Mortification

Let us consider next the spirit of mortification, which is at once the necessary outcome and the guardian of contrition, for, in proportion as the spirit of mortification fails, contrition is certain to die out of the soul, and if there be no true contrition, and the soul longs to gain it, one of the surest ways is by mortification. One whose heart is truly penitent, who lives constantly before God, confessing himself a sinner and deserving His condemnation, will instinctively put away many things from his life that are the tokens of a pleasure-loving nature; the outer life is bound to take expression from the inner, and if the penitence be deep and strong, it will not be possible but that there should be the outer tokens of it. If there are no such tokens, we must doubt the reality of the penitence.

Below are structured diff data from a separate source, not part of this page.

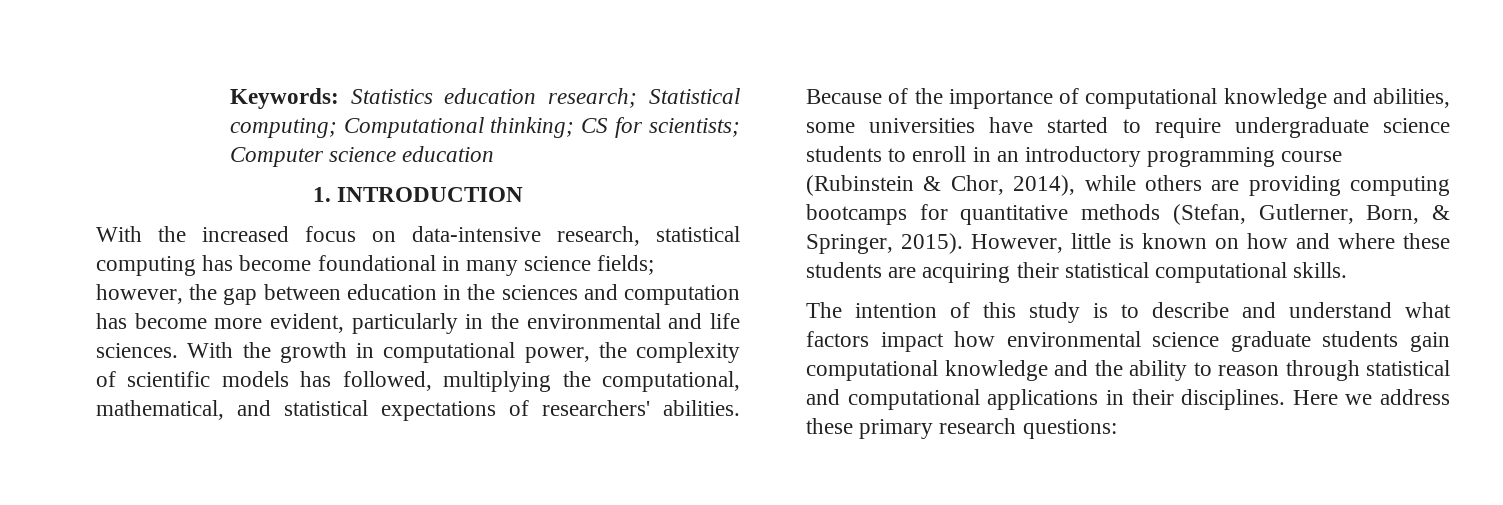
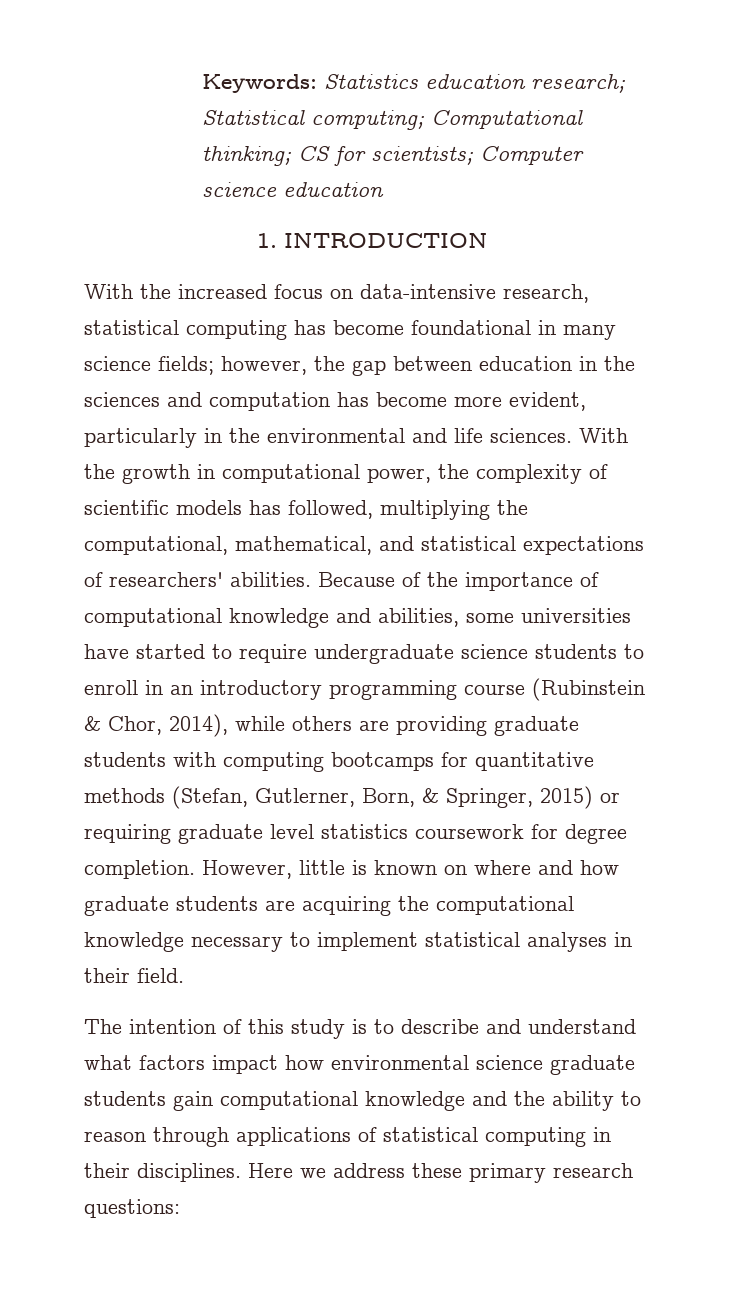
- Because of the importance of computational knowledge and abilities, some universities have started to require undergraduate science students to enroll in an introductory programming course (Rubinstein & Chor, 2014), while others are providing computing bootcamps for quantitative methods (Stefan, Gutlerner, Born, & Springer, 2015).
+ Because of the importance of computational knowledge and abilities, some universities have started to require undergraduate science students to enroll in an introductory programming course (Rubinstein & Chor, 2014), while others are providing graduate students with computing bootcamps for quantitative methods (Stefan, Gutlerner, Born, & Springer, 2015) or requiring graduate level statistics coursework for degree completion.
- However, little is known on how and where these students are acquiring their statistical computational skills.
+ However, little is known on where and how graduate students are acquiring the computational knowledge necessary to implement statistical analyses in their field.
- The intention of this study is to describe and understand what factors impact how environmental science graduate students gain computational knowledge and the ability to reason through statistical and computational applications in their disciplines.
+ The intention of this study is to describe and understand what factors impact how environmental science graduate students gain computational knowledge and the ability to reason through applications of statistical computing in their disciplines.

Yet the practise of mortification is not easy. It not only makes great demands upon the will, but it needs much wisdom and prayer to practise it.

It is strange how often people are to be found who certainly practise mortification and that in no small degree, who live really ascetic lives, allowing themselves very little in the way of enjoyment or indulgence, and yet who most certainly are not mortified in the proper sense of the word, but, on the contrary, are full of self-will and a certain kind of self-indulgence.

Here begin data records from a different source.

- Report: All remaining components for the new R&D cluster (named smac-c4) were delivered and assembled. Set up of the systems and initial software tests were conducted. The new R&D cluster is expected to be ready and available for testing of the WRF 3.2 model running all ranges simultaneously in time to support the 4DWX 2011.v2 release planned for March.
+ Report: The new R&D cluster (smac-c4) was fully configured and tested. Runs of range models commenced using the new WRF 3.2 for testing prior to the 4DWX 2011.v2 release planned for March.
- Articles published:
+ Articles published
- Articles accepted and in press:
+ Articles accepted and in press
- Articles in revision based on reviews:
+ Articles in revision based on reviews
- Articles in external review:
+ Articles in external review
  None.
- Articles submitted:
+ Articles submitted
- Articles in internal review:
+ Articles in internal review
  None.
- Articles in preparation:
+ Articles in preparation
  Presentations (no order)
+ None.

It is necessary, therefore, that in the practise of mortification we should be quite clear what our aim ought to be, and where the danger of self-deception lies, for there is no part of our nature in which self-deception acts with greater subtlety and disaster than in the higher aims of the spiritual life. It would seem almost inconceivable that a person should deny himself in many things that he liked; that he should lead a really austere life, and yet that it could be possible that all this should be a subtle form of self-indulgence, yet it undoubtedly is true. For it is unquestionably true that there may be a very wide difference between the Christian spirit of mortification and asceticism regarded as mere austerity.

There is a strange pleasure to certain temperaments in practising self-torture themselves: it is an end in itself, it reaches out towards nothing, grasps nothing higher; it is the morbid pleasure of inflicting pain upon oneself; it appears to be a greater pleasure to some natures to forego what they like than to take it. This is one of those mysteries of nature which it is impossible to understand; but such a spirit of mortification has nothing to do with Christianity: it is to be found all over the world, and it is often the source of the most dangerous form of pride.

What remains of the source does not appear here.